[Work instructions] Repeat the stretch of entries below from the line with "Prisen er 412 kr.: 1 -> 2" through the line with "REPUBLIC JUGGERNAUT*: 6". Include both ends and add nothing.

Version comparison data
- Opening Delimiter -

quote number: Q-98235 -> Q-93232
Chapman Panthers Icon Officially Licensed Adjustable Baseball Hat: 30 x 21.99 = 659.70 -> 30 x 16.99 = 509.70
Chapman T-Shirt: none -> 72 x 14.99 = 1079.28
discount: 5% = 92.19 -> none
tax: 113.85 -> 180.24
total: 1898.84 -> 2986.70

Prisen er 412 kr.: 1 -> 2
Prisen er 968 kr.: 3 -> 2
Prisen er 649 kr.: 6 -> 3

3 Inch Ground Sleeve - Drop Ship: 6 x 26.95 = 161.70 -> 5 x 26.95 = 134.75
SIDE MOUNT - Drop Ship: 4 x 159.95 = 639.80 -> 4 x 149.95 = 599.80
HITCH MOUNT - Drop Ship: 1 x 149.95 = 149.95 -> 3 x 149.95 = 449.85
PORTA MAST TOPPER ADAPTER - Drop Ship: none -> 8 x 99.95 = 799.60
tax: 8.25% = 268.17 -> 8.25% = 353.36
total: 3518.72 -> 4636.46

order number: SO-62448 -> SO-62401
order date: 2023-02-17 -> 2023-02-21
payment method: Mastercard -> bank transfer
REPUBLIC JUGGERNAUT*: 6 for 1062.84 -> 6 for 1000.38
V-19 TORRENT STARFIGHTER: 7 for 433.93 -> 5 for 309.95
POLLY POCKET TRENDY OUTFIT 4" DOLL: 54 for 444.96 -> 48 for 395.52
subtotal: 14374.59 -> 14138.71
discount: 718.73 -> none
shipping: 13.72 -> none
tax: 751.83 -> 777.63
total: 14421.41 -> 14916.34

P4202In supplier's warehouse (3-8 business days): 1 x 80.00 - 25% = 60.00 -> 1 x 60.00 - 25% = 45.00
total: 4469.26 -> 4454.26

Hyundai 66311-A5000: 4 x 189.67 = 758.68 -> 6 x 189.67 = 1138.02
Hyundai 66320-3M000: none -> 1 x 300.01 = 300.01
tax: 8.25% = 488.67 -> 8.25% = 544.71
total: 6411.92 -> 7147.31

- Closing Delimiter -

[Exercise response]
Prisen er 412 kr.: 1 -> 2
Prisen er 968 kr.: 3 -> 2
Prisen er 649 kr.: 6 -> 3

3 Inch Ground Sleeve - Drop Ship: 6 x 26.95 = 161.70 -> 5 x 26.95 = 134.75
SIDE MOUNT - Drop Ship: 4 x 159.95 = 639.80 -> 4 x 149.95 = 599.80
HITCH MOUNT - Drop Ship: 1 x 149.95 = 149.95 -> 3 x 149.95 = 449.85
PORTA MAST TOPPER ADAPTER - Drop Ship: none -> 8 x 99.95 = 799.60
tax: 8.25% = 268.17 -> 8.25% = 353.36
total: 3518.72 -> 4636.46

order number: SO-62448 -> SO-62401
order date: 2023-02-17 -> 2023-02-21
payment method: Mastercard -> bank transfer
REPUBLIC JUGGERNAUT*: 6 for 1062.84 -> 6 for 1000.38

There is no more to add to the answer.